Der Roman ist in vier Teile gegliedert; je eine Kurzgeschichte, die der Ich-Erzähler selbst immer wieder schreibt. Sie spielen in unterschiedlichen Lebenssituationen des Erzählers und sollen vermutlich Arten der Liebe oder Arten von Beziehungen darstellen, was diverse (größere) Zeitsprünge erklären würde.
Im ersten Teil ist eindeutig seine beste Freundin sein Lebensmittelpunkt, mit ihr teilt er alles, er wohnt sogar mit ihr zusammen (in Korea für Unverheiratete nicht selbstverständlich). Sie besorgt ihm seine geliebten Beeren, er ihr die geliebten Zigaretten. Als sie heiratet, kommt das für ihn einer Katastrophe gleich und tatsächlich sieht man sie später nur ein einziges Mal noch, sie verschwindet leider sang- und klanglos.
Er kümmert sich aufopferungsvoll um seine Mutter, die schwer an Krebs erkrankt ist. Die hochgläubige Frau, die mit seiner Homosexualität nicht zurechtkommt, und er verbringen viel Zeit miteinander. Er hat einiges, was er ihr vorwerfen kann, tut es aber lange Zeit nicht. Währenddessen trifft er sich regelmäßig mit einem älteren Mann, dessen Fehler ihm schnell ins Auge gehen, von dem er sich jedoch nicht zu lösen vermag. Es endet wie es begann: katastrophal.

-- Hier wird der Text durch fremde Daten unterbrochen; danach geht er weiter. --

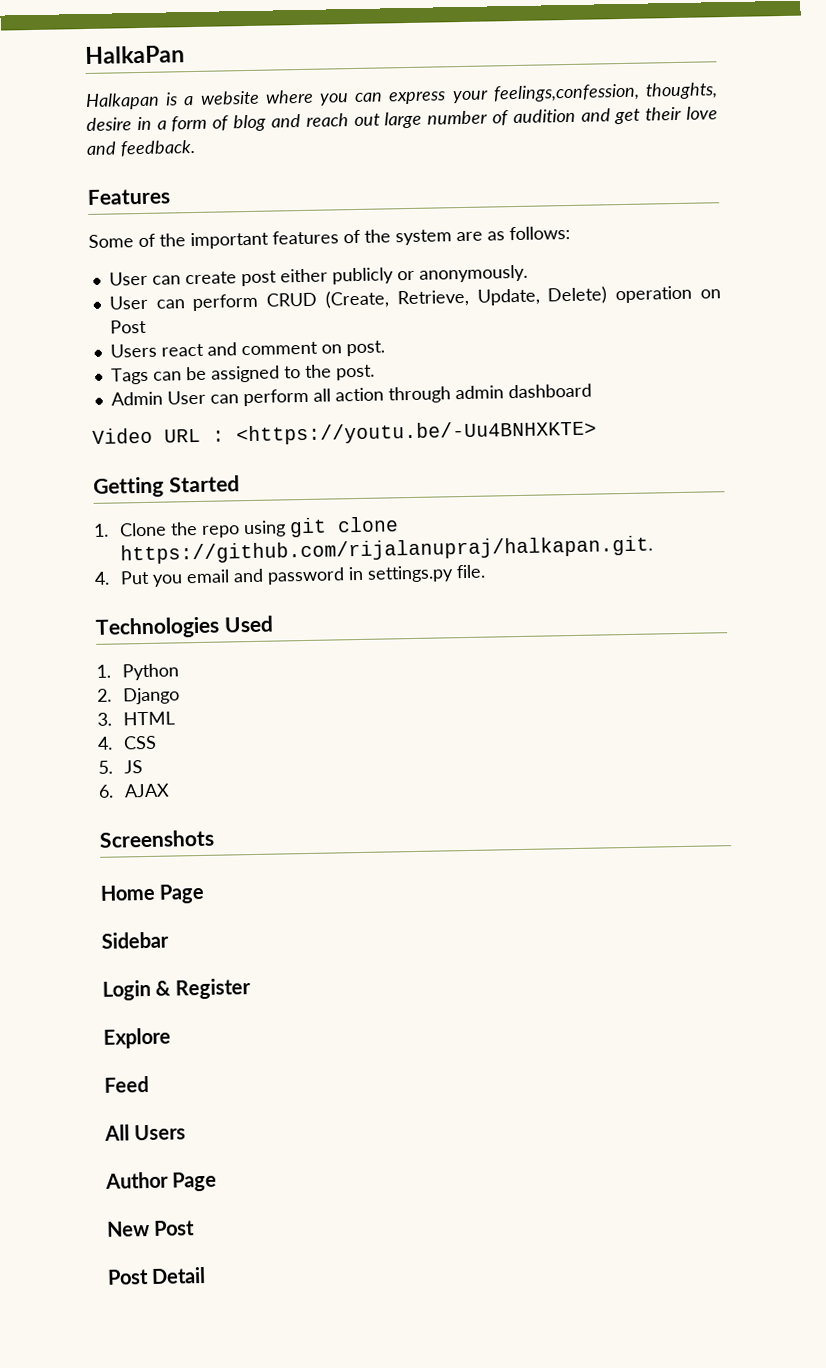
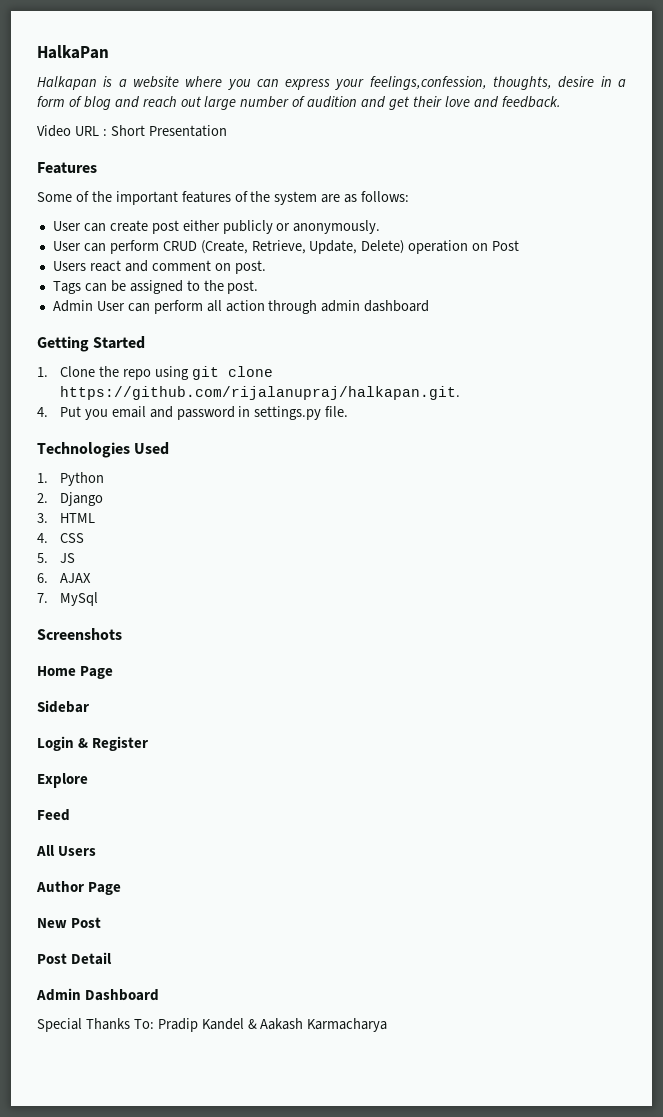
(196, 148) none -> [37,125,227,137] // Video URL : Short Presentation
[92,419,597,446] // Video URL : <https://youtu.be/-Uu4BNHXKTE> -> (430, 306) none
(171, 790) none -> [37,592,98,606] // 7. MySql
(207, 1275) none -> [36,988,160,1001] [37,1018,388,1032] // Admin Dashboard // Special Thanks To: Pradip Kandel & Aakash Karmacharya

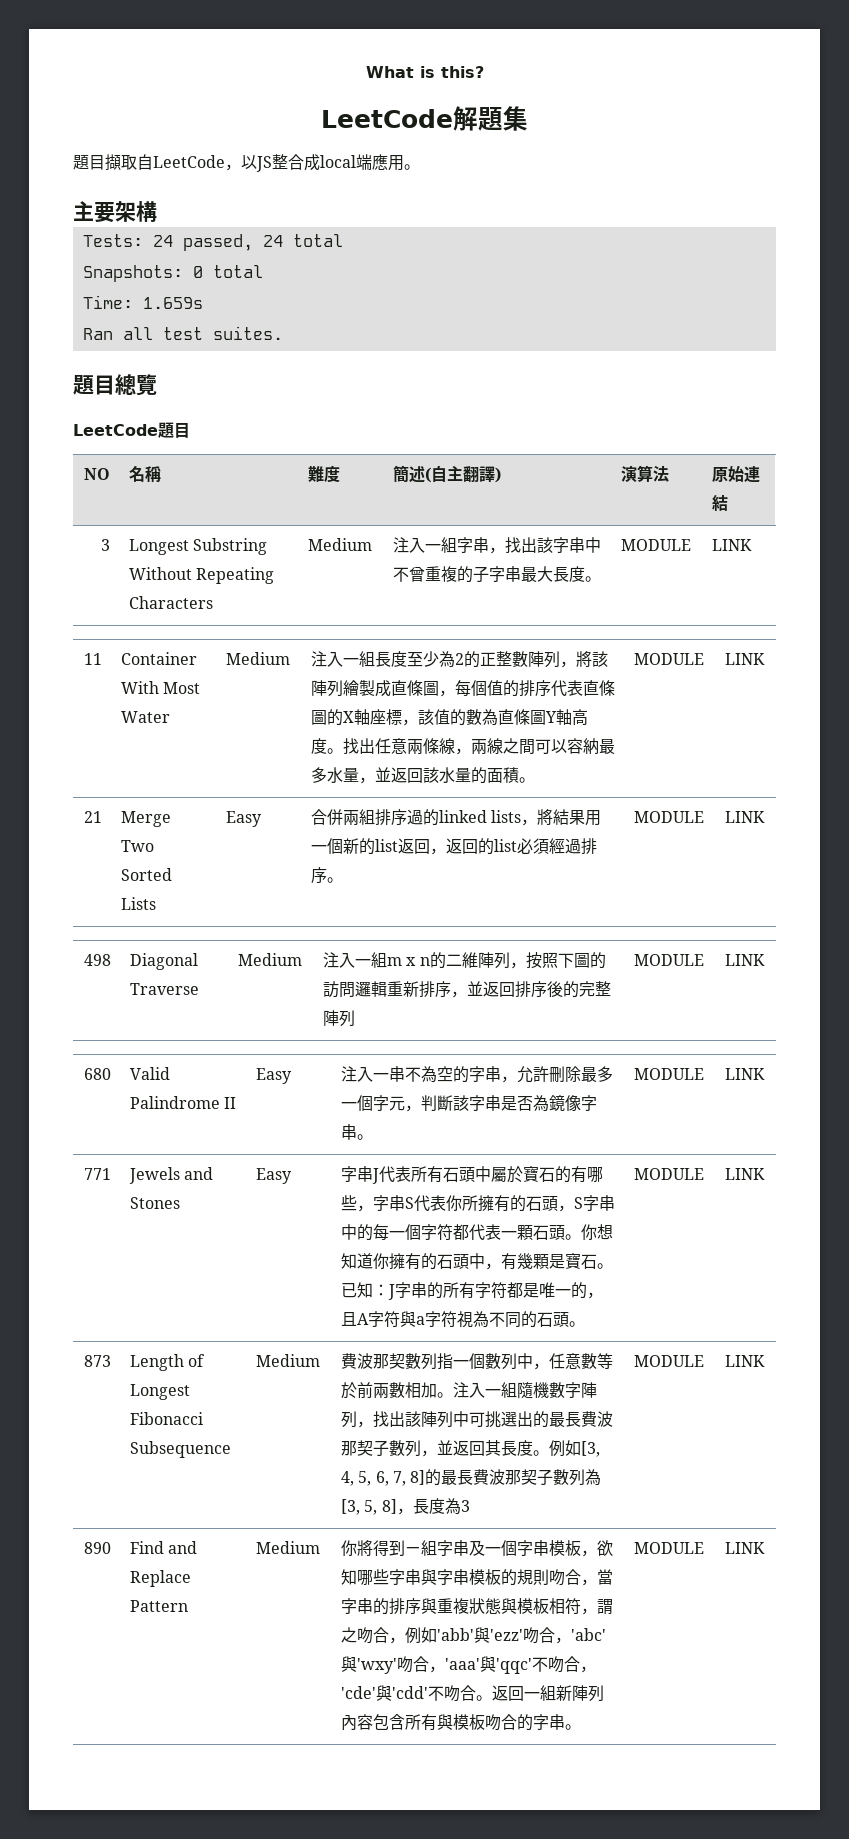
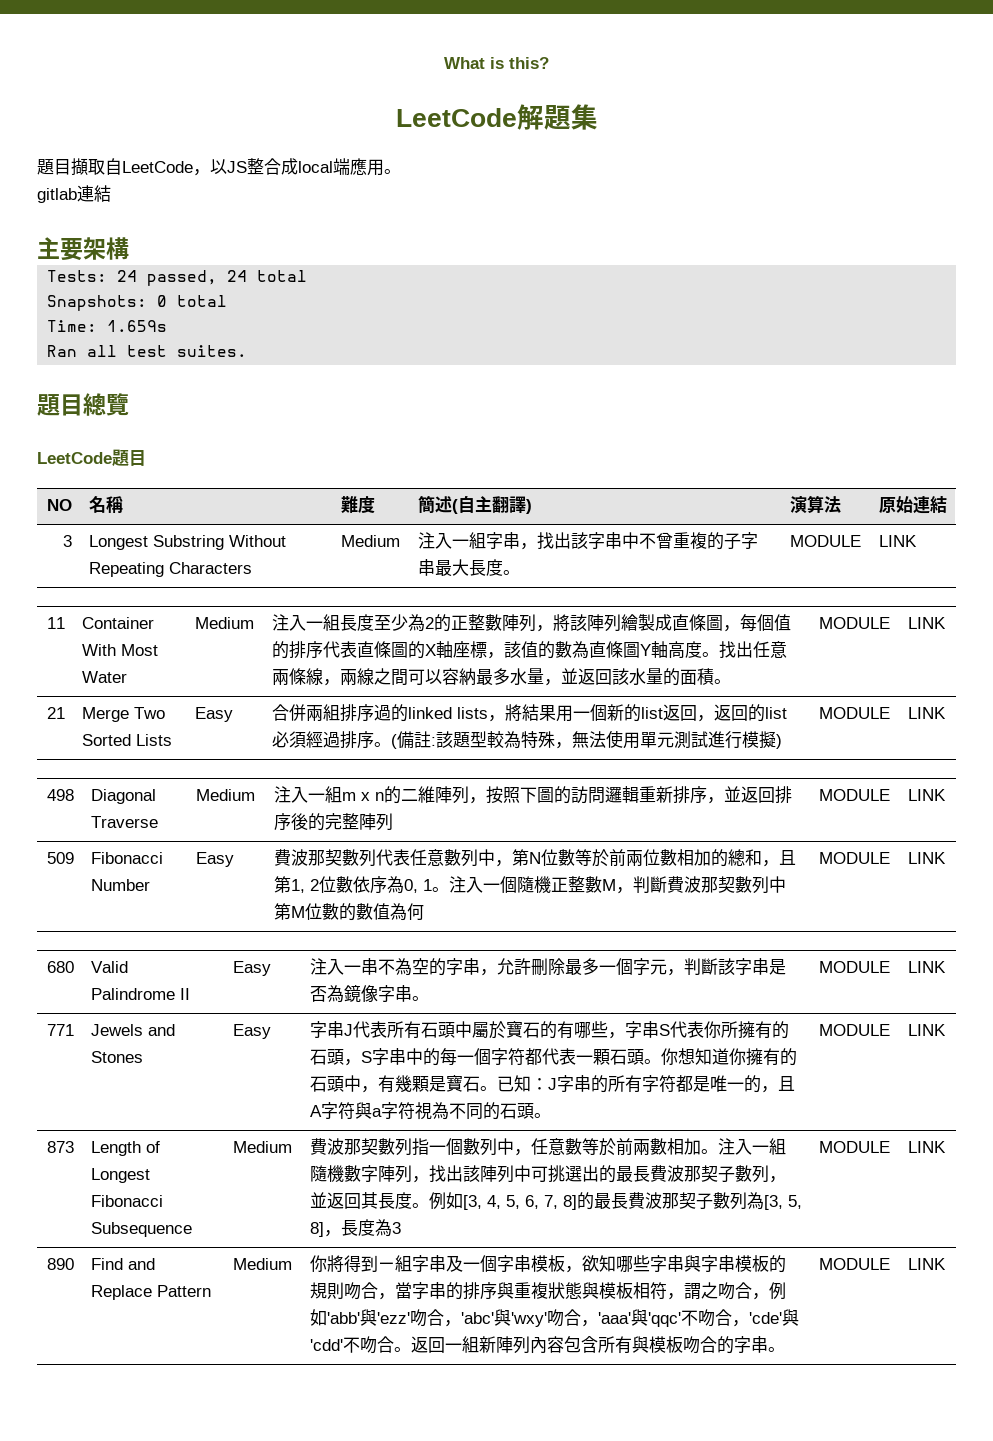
(420, 167) none -> [37,185,111,203] // gitlab連結
(343, 880) none -> [390,730,782,749] (備註:該題型較為特殊，無法使用單元測試進行模擬)
(765, 960) none -> [47,852,75,864] [90,852,163,864] [90,879,150,891] [195,852,234,867] [273,849,796,867] [273,876,786,894] [273,903,424,921] [818,852,890,864] [907,852,946,864] // 509 | Fibonacci Number | Easy | 費波那契數列代表任意數列中，第N位數等於前兩位數相加的總和，且第1, 2位數依序為0, 1。注入一個隨機正整數M，判斷費波那契數列中第M位數的數值為何 | MODULE | LINK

Männer kommen und gehen, bis es passiert. Krankheit tritt in sein Leben, er nennt sie „Kylie“ und hat es mit Medikamenten gut im Griff. Einmal zu oft dem Falschen vertraut? Er lässt sich dennoch auf eine Beziehung ein, liebt trotz aller Schwierigkeiten, lebt, arbeitet und schreibt. Kylie zeichnet sein Leben stets in den ungünstigsten Momenten.

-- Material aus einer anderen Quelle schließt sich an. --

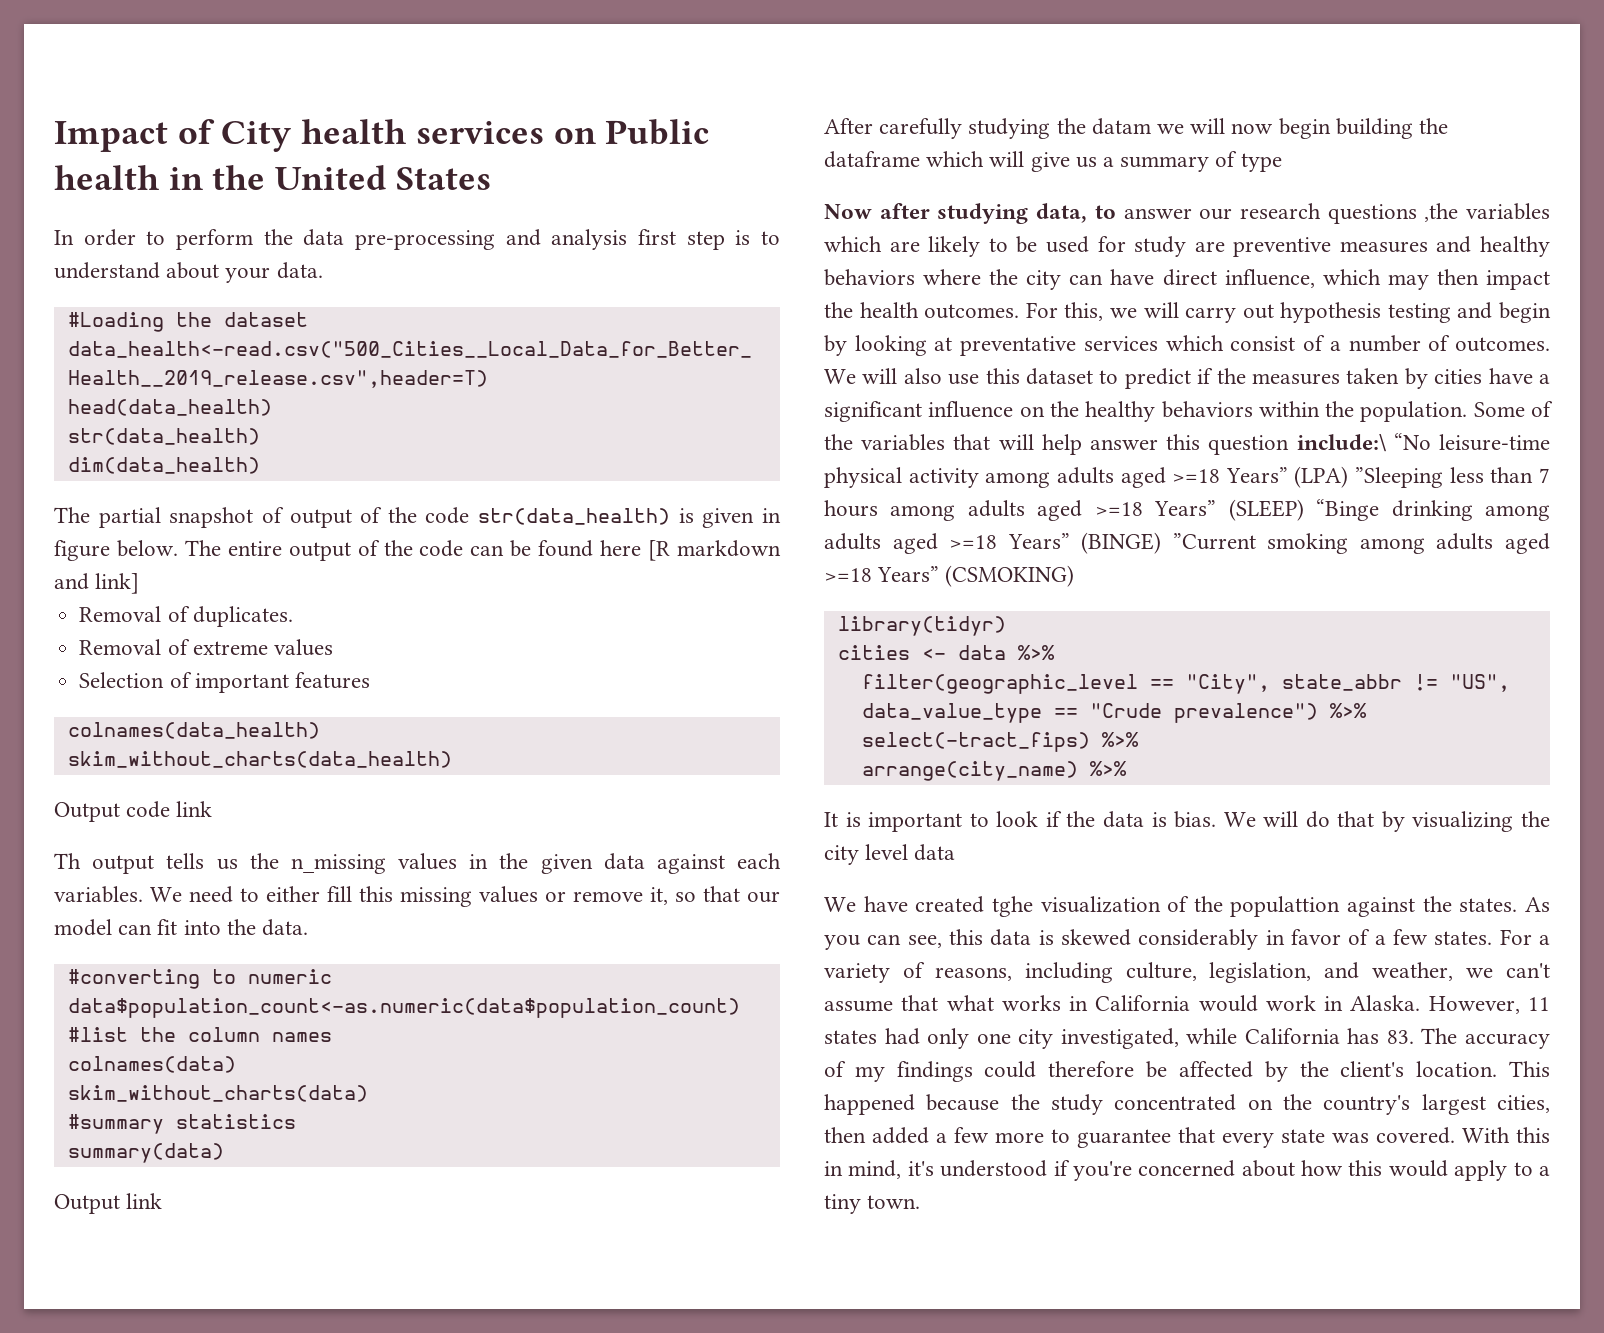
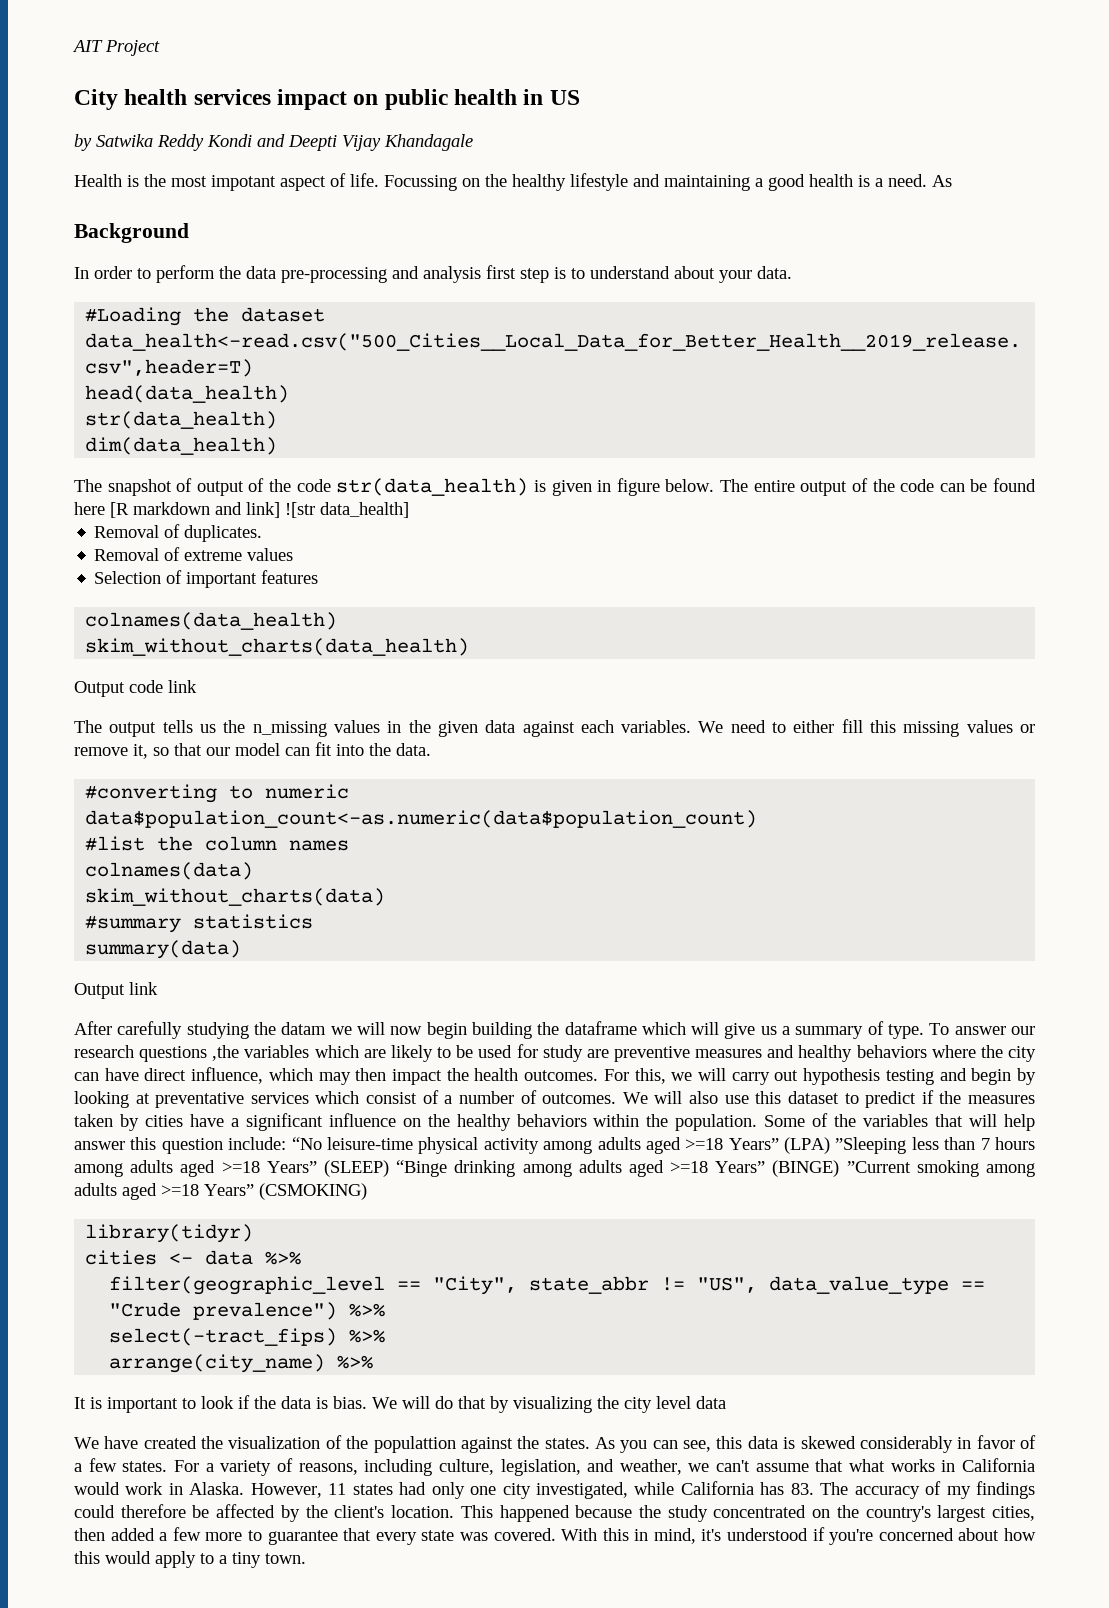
[54,119,215,152] Impact of -> [72,40,160,56] AIT Project //
[553,119,710,145] [54,165,491,190] on Public health in the United States -> [277,89,580,110] [74,134,473,151] [74,173,952,191] [74,223,189,243] impact on public health in US // by Satwika Reddy Kondi and Deepti Vijay Khandagale // Health is the most impotant aspect of life. Focussing on the healthy lifestyle and maintaining a good health is a need. As // Background
[98,507,161,528] partial -> (102, 485) none
(140, 583) none -> [285,502,409,518] ![str data_health]
[54,853,81,869] Th -> [74,720,102,733] The
[1240,153,1282,172] [824,203,1116,224] type // Now after studying data, to -> [888,1023,950,1039] type. To
[1296,434,1387,452] include:\ -> [228,1137,287,1150] include:
[991,896,1033,917] tghe -> [201,1436,224,1449] the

Sang Young Park schreibt offen und ungekünstelt, sogar oft recht derb und salopp. Manchmal hakt es etwas, was aber vermutlich an der Übersetzung liegt, die sich erst im hinteren Teil des Buches glatter liest. Die Ich-Figur ist direkt, urteilt vorschnell und kommt nicht immer sehr sympathisch rüber. Sie liebt Serien wie „Friends“ hört viel Pop, mag Murakami nicht und lebt zunächst stark oberflächlich. Auch beruflich kristallisiert sich keine bestimmte Richtung heraus, einige Jobs kündigt er wegen der Pflege der kranken Mutter, andere weil sie ihn nicht weiterbringen. Nur das Schreiben begleitet ihn – und die Liebe in all ihren Facetten.
Wer einen typisch koreanischen Roman in eben diesem Setting erwartet, wird enttäuscht sein, davon ist in der Tat nur wenig zu sehen. Ob das daran liegt, dass Großstädte weltweit immer unpersönlicher, kulturell reicher, größer, aber leider auch oberflächlicher werden, vermag ich nicht zu beurteilen. Damit wäre „die Stadt“ nämlich in der Tat austauschbar.
Insgesamt ist „Love in the Big City“ wie das Bild einer Generation, die sich irgendwie zwischen zwei Welten bewegt, einer eher traditionellen und einer neuen Moderne, die sich selbst noch nicht ganz gefunden hat und von der noch niemand weiß, wo sie einst hinführen wird.